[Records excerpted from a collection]
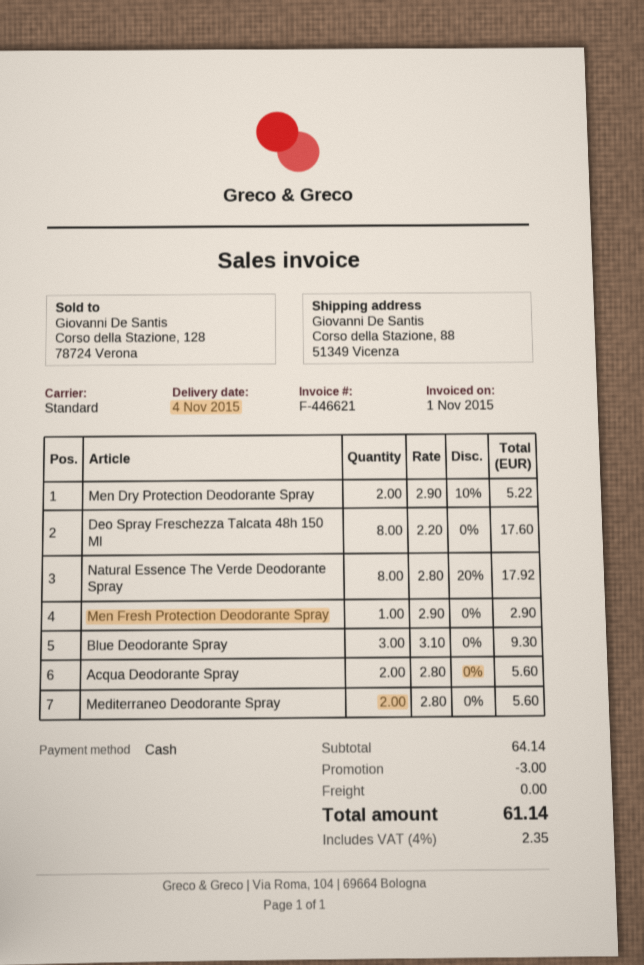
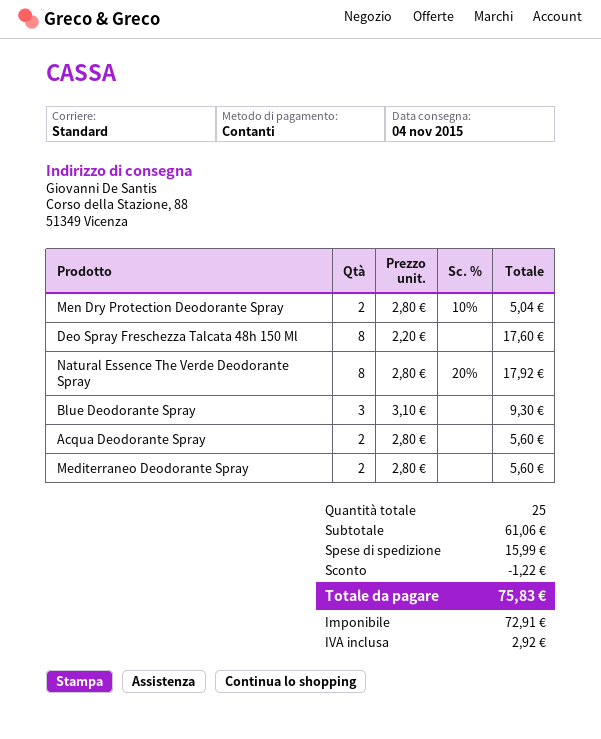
Men Dry Protection Deodorante Spray: 2 x 2.90 - 10% = 5.22 -> 2 x 2.80 - 10% = 5.04
Men Fresh Protection Deodorante Spray: 1 x 2.90 = 2.90 -> none
subtotal: 64.14 -> 61.06
discount: 3.00 -> 1.22
shipping: 0.00 -> 15.99
tax: 2.35 -> 2.92
total: 61.14 -> 75.83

_The problem_
Determine the number of lines in the data that contain "Deodorante" as a word or string, and state only that number.

_Solution for this problem_
2